## Given records
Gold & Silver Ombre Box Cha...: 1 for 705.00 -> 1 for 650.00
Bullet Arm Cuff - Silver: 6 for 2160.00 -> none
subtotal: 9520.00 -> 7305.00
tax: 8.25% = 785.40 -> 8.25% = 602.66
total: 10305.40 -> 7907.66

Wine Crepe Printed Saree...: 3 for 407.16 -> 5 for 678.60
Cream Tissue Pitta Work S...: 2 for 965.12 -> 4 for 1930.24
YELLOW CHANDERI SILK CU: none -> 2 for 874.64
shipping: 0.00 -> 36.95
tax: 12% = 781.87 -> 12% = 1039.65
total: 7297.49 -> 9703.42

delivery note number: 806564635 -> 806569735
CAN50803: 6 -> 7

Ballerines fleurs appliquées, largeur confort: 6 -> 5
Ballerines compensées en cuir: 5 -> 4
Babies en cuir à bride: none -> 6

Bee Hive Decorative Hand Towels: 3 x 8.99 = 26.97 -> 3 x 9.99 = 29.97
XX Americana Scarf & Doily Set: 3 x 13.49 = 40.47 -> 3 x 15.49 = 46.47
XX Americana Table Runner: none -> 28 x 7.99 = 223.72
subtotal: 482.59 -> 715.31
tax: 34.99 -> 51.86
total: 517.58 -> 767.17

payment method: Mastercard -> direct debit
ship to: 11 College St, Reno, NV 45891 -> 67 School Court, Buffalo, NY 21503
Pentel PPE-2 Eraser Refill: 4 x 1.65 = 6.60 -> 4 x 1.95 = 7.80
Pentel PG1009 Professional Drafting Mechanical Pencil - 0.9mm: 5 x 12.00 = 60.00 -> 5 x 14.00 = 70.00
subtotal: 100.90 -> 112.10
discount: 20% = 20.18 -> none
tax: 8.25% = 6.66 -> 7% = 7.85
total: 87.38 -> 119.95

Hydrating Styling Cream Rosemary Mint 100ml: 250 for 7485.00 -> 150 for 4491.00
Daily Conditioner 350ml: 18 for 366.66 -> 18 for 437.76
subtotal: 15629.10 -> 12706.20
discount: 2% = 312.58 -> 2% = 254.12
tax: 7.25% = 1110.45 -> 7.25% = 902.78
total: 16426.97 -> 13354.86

## Task prompt
Show me every line of the entries above that holds "Silver".

## Written answer
Gold & Silver Ombre Box Cha...: 1 for 705.00 -> 1 for 650.00
Bullet Arm Cuff - Silver: 6 for 2160.00 -> none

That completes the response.